The effects of sleep extension on the athletic performance of collegiate basketball players
Study objectives: To investigate the effects of sleep extension over multiple weeks on specific measures of athletic performance as well as reaction time, mood, and daytime sleepiness.
Setting: Stanford Sleep Disorders Clinic and Research Laboratory and Maples Pavilion, Stanford University, Stanford, CA.
Participants: Eleven healthy students on the Stanford University men’s varsity basketball team (mean age 19.4 ± 1.4 years).

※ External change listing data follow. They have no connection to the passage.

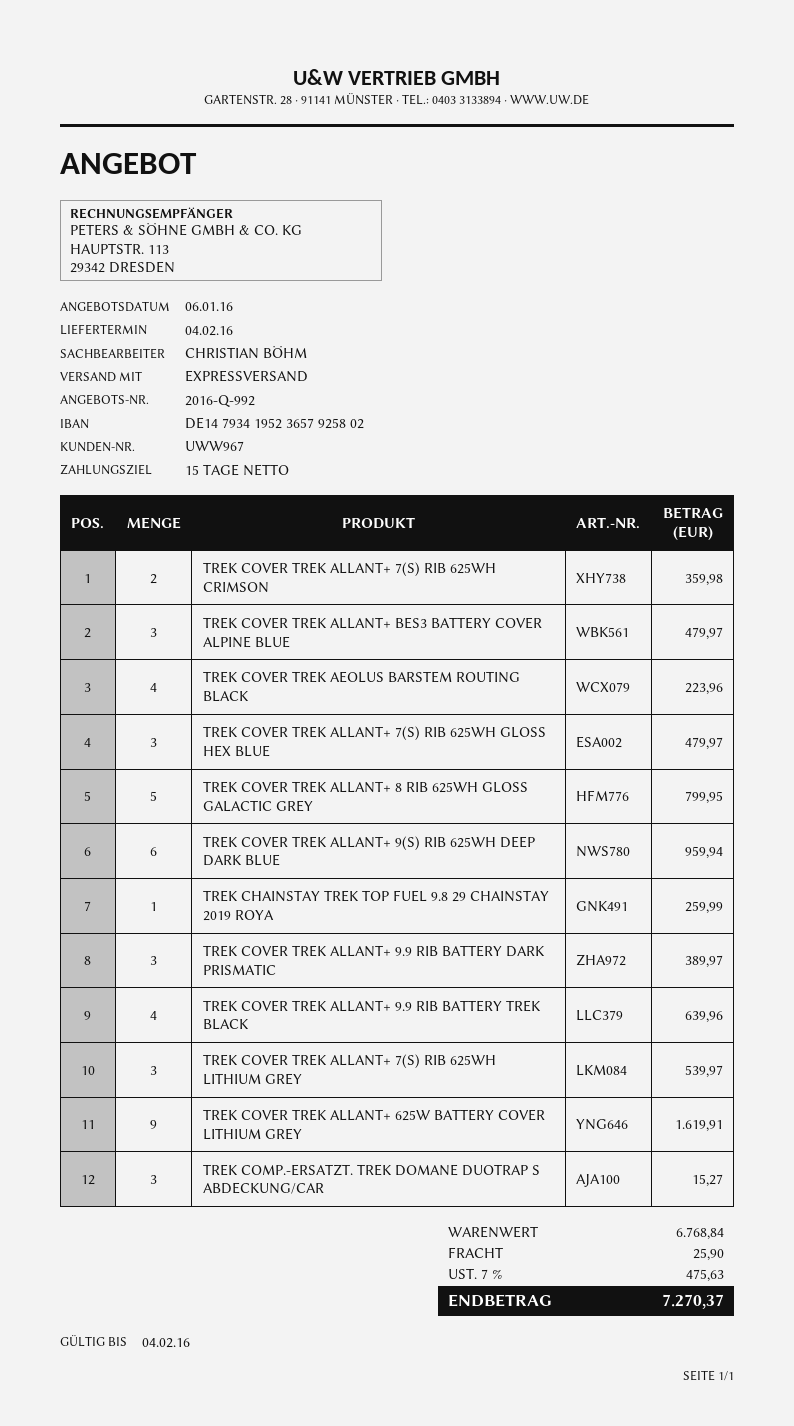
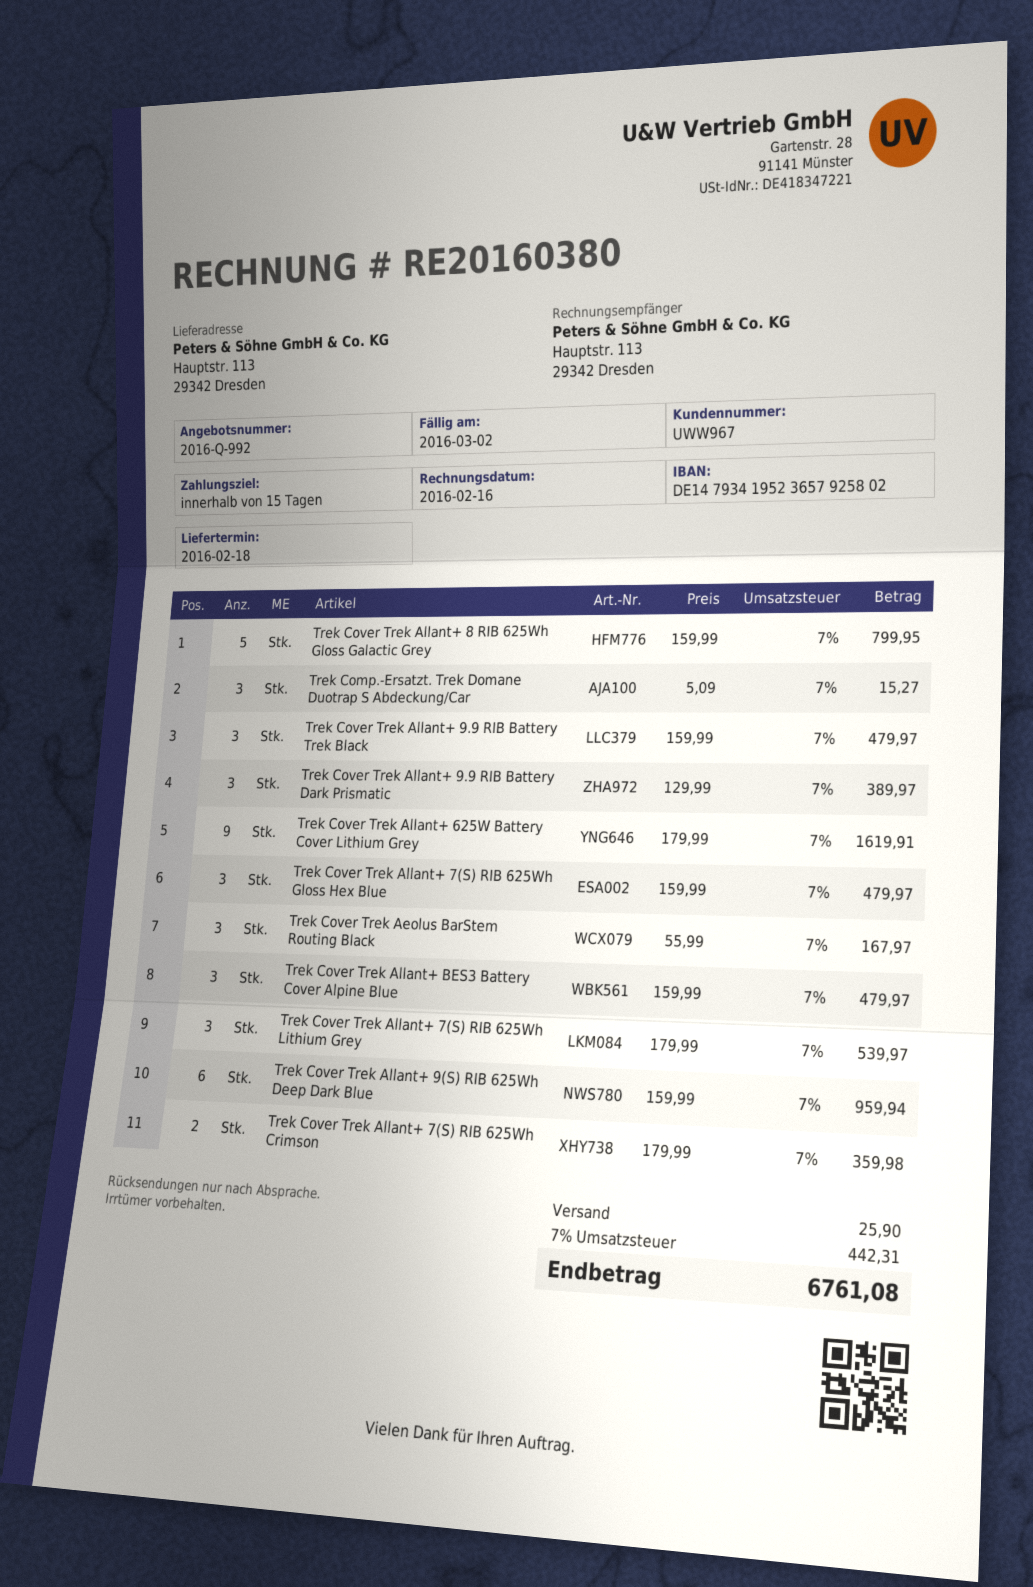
delivery date: 2016-02-04 -> 2016-02-18
TREK COVER TREK AEOLUS BARSTEM ROUTING BLACK: 4 for 223.96 -> 3 for 167.97
TREK CHAINSTAY TREK TOP FUEL 9.8 29 CHAINSTAY 2019 ROYA: 1 for 259.99 -> none
TREK COVER TREK ALLANT+ 9.9 RIB BATTERY TREK BLACK: 4 for 639.96 -> 3 for 479.97
tax: 7% = 475.63 -> 7% = 442.31
total: 7270.37 -> 6761.08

Interventions: Subjects maintained their habitual sleep-wake schedule for a 2-4 week baseline followed by a 5-7 week sleep extension period. Subjects obtained as much nocturnal sleep as possible during sleep extension with a minimum goal of 10 h in bed each night. Measures of athletic performance specific to basketball were recorded after every practice including a timed sprint and shooting accuracy. Reaction time, levels of daytime sleepiness, and mood were monitored via the Psychomotor Vigilance Task (PVT), Epworth Sleepiness Scale (ESS), and Profile of Mood States (POMS), respectively.
Results: Total objective nightly sleep time increased during sleep extension compared to baseline by 110.9 ± 79.7 min (P < 0.001). Subjects demonstrated a faster timed sprint following sleep extension (16.2 ± 0.61 sec at baseline vs. 15.5 ± 0.54 sec at end of sleep extension, P < 0.001). Shooting accuracy improved, with free throw percentage increasing by 9% and 3-point field goal percentage increasing by 9.2% (P < 0.001). Mean PVT reaction time and Epworth Sleepiness Scale scores decreased following sleep extension (P < 0.01). POMS scores improved with increased vigor and decreased fatigue subscales (P < 0.001). Subjects also reported improved overall ratings of physical and mental well-being during practices and games.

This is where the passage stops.